All of these procedures take time. So if one works full time or has a similar major commitment, it is usually impossible to join simply because there are not enough hours left to go to all the meetings and cultivate the personal relationship necessary to have a voice in the decision-making. That is why formal structures of decision making are a boon to the overworked person. Having an established process for decision-making ensures that everyone can participate in it to some extent.

Although this dissection of the process of elite formation within small groups has been critical in perspective, it is not made in the belief that these informal structures are inevitably bad -- merely inevitable. All groups create informal structures as a result of interaction patterns among the members of the group. Such informal structures can do very useful things But only Unstructured groups are totally governed by them. When informal elites are combined with a myth of "structurelessness," there can be no attempt to put limits on the use of power. It becomes capricious.

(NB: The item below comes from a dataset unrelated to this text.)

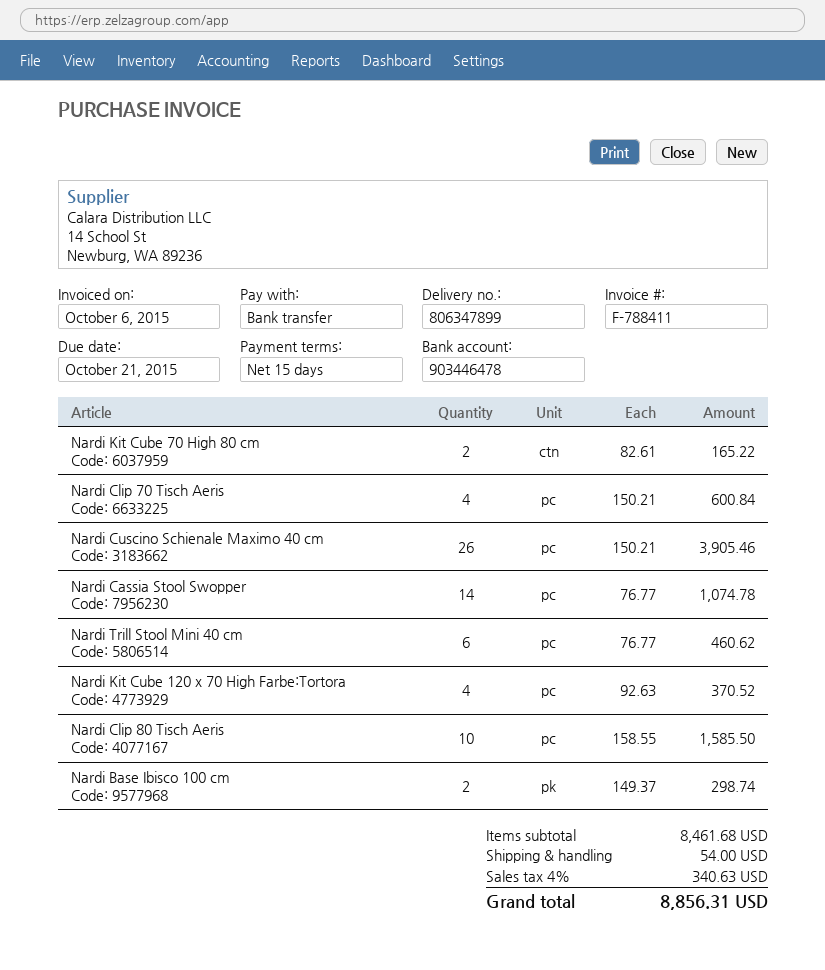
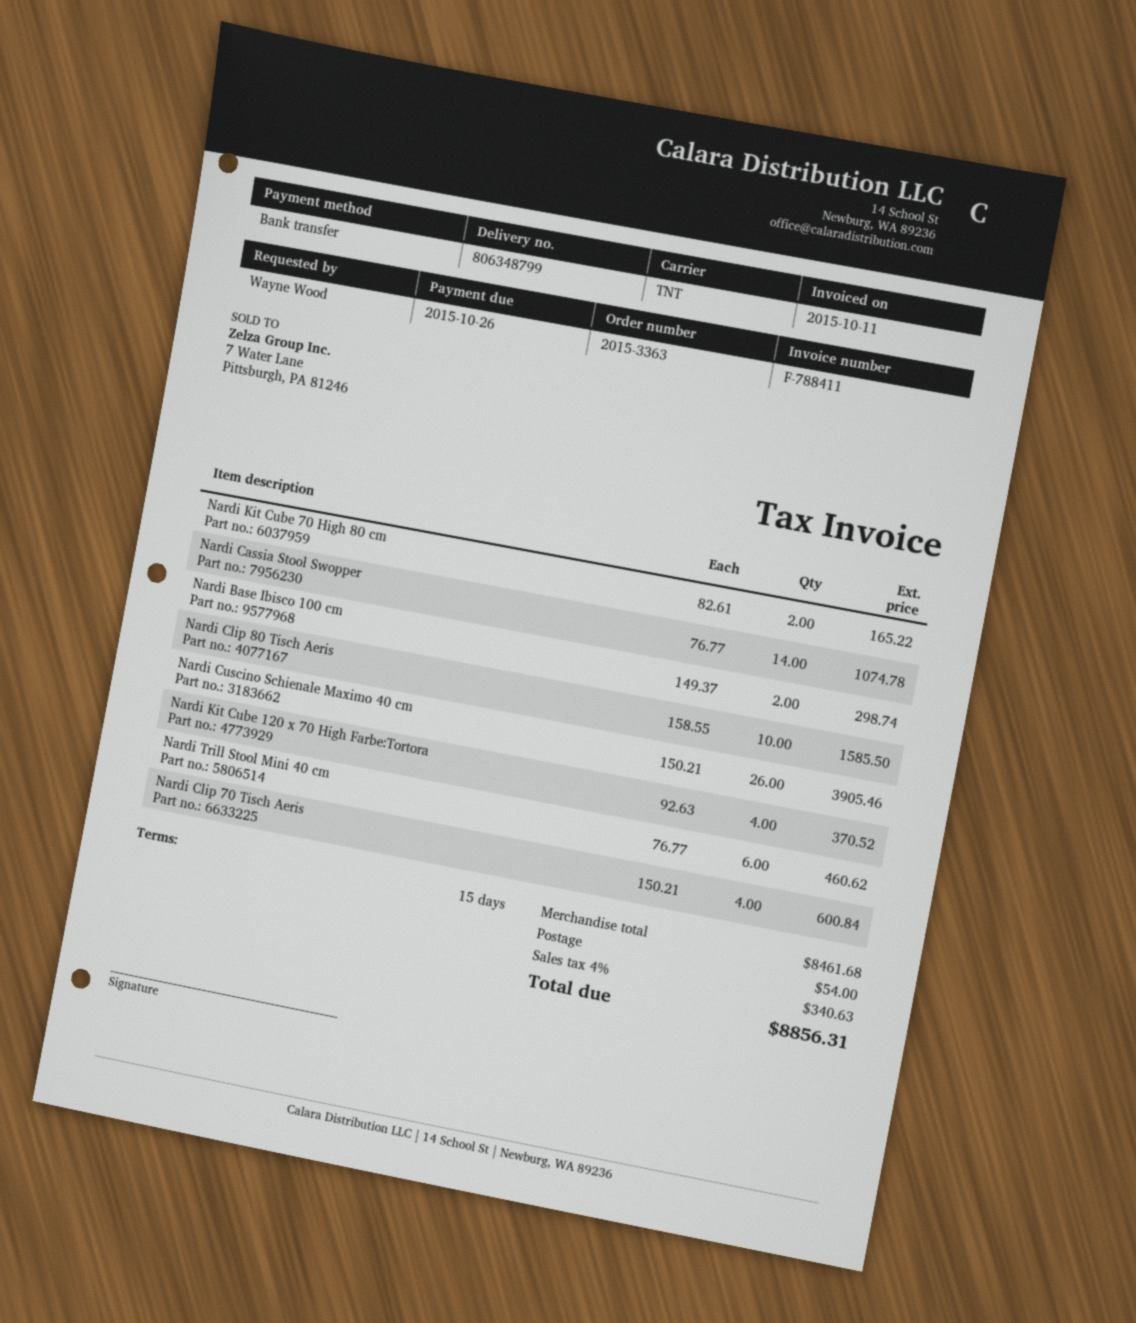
delivery note number: 806347899 -> 806348799
invoice date: 2015-10-06 -> 2015-10-11
due date: 2015-10-21 -> 2015-10-26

This has two potentially negative consequences of which we should be aware. The first is that the informal structure of decision-making will be much like a sorority -- one in which people listen to others because they like them and not because they say significant things. As long as the movement does not do significant things this does not much matter. But if its development is not to be arrested at this preliminary stage, it will have to alter this trend. The second is that informal structures have no obligation to be responsible to the group at large. Their power was not given to them; it cannot be taken away. Their influence is not based on what they do for the group; therefore they cannot be directly influenced by the group. This does not necessarily make informal structures irresponsible. Those who are concerned with maintaining their influence will usually try to be responsible. The group simply cannot compel such responsibility; it is dependent on the interests of the elite.

THE "STAR" SYSTEM

The idea of "structurelessness" has created the "star" system. We live in a society which expects political groups to make decisions and to select people to articulate those decisions to the public at large. The press and the public do not know how to listen seriously to individual women as women; they want to know how the group feels. Only three techniques have ever been developed for establishing mass group opinion: the vote or referendum, the public opinion survey questionnaire, and the selection of group spokespeople at an appropriate meeting. The women's liberation movement has used none of these to communicate with the public. Neither the movement as a whole nor most of the multitudinous groups within it have established a means of explaining their position on various issues. But the public is conditioned to look for spokespeople.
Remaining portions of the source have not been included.